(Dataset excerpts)
——

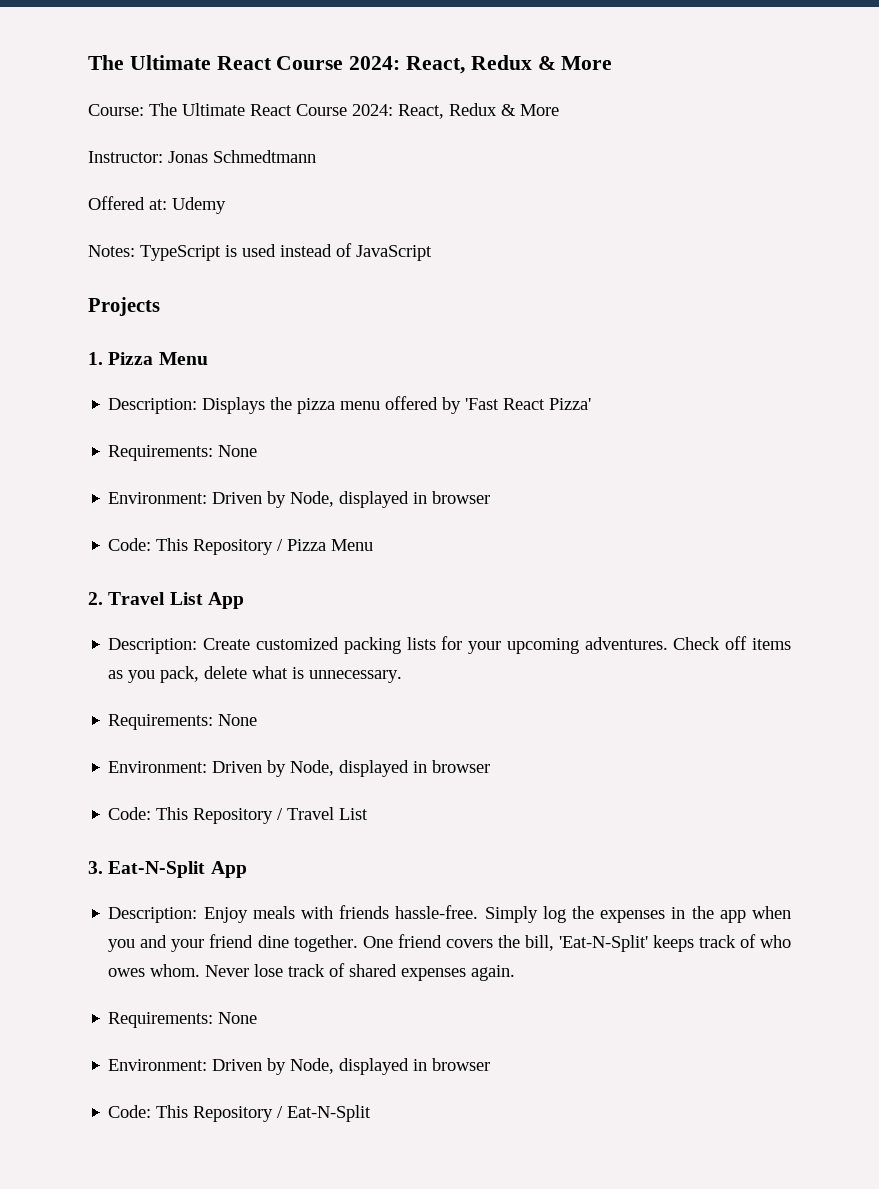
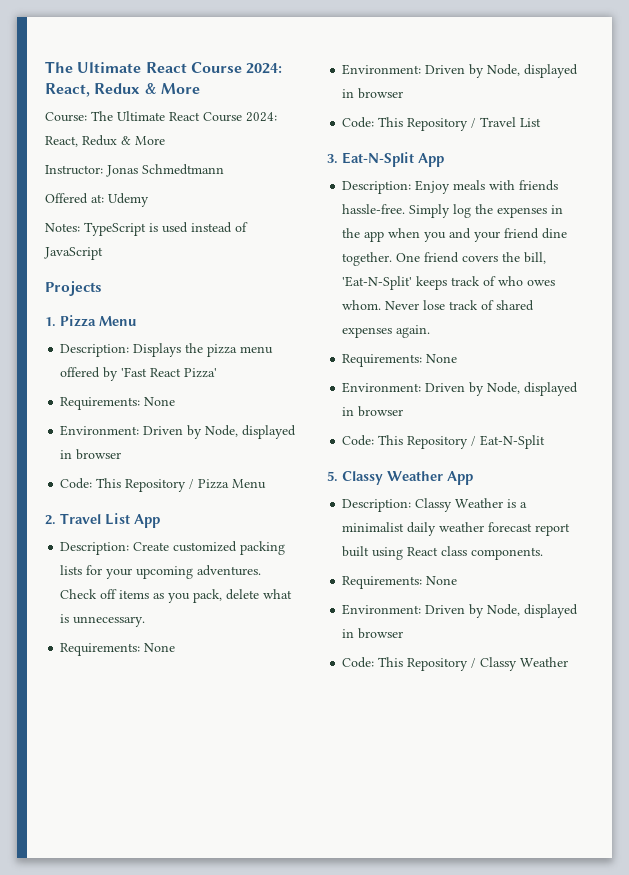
+ 5. Classy Weather App
+ Description: Classy Weather is a minimalist daily weather forecast report built using React class components.
+ Requirements: None
+ Environment: Driven by Node, displayed in browser
+ Code: This Repository / Classy Weather

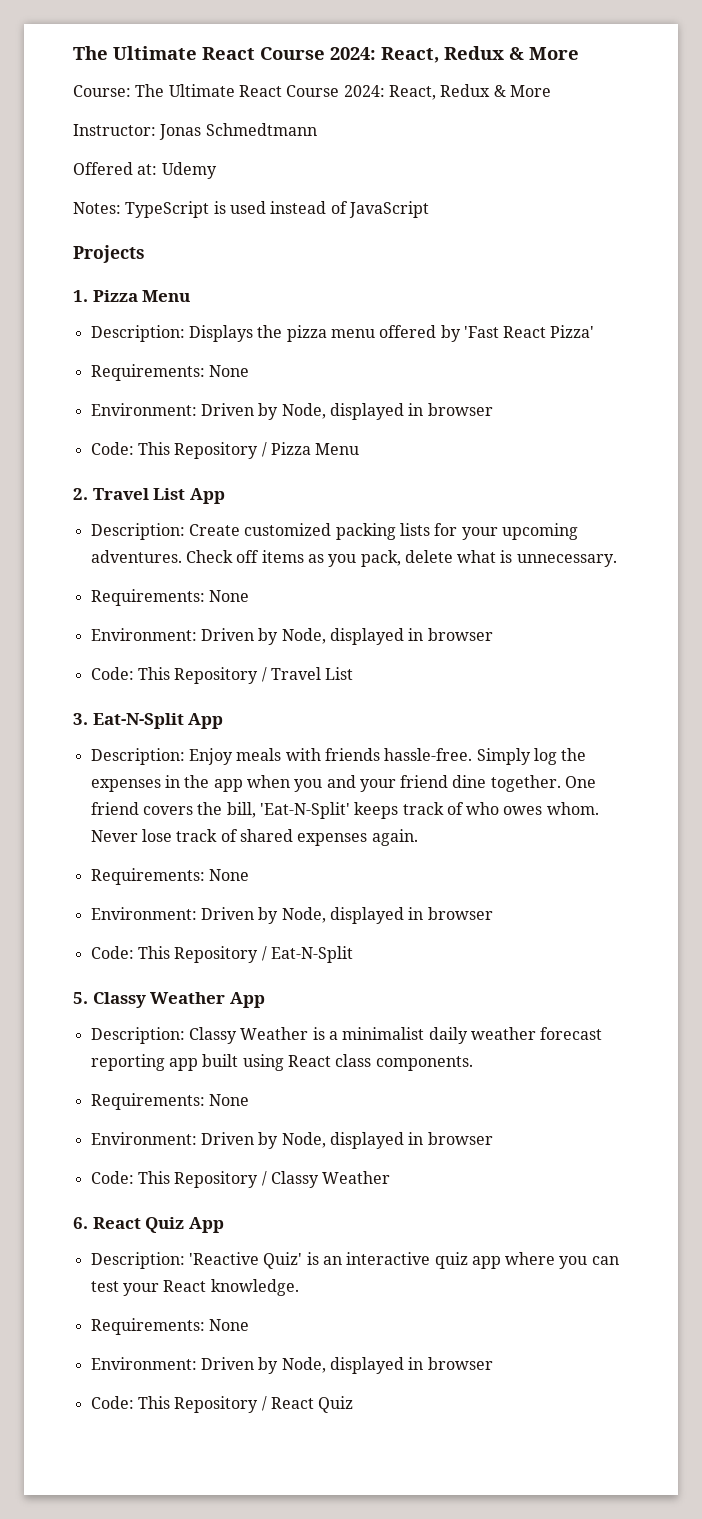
- Description: Classy Weather is a minimalist daily weather forecast report built using React class components.
+ Description: Classy Weather is a minimalist daily weather forecast reporting app built using React class components.
+ 6. React Quiz App
+ Description: 'Reactive Quiz' is an interactive quiz app where you can test your React knowledge.
+ Requirements: None
+ Environment: Driven by Node, displayed in browser
+ Code: This Repository / React Quiz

——

> _Exercise aim_:
Your output should be exactly the lines of the records above from the one with "Repository / Classy Weather" through the last, both ends included, with pictures excluded.

> _Written solution_:
+ Code: This Repository / Classy Weather

- Description: Classy Weather is a minimalist daily weather forecast report built using React class components.
+ Description: Classy Weather is a minimalist daily weather forecast reporting app built using React class components.
+ 6. React Quiz App
+ Description: 'Reactive Quiz' is an interactive quiz app where you can test your React knowledge.
+ Requirements: None
+ Environment: Driven by Node, displayed in browser
+ Code: This Repository / React Quiz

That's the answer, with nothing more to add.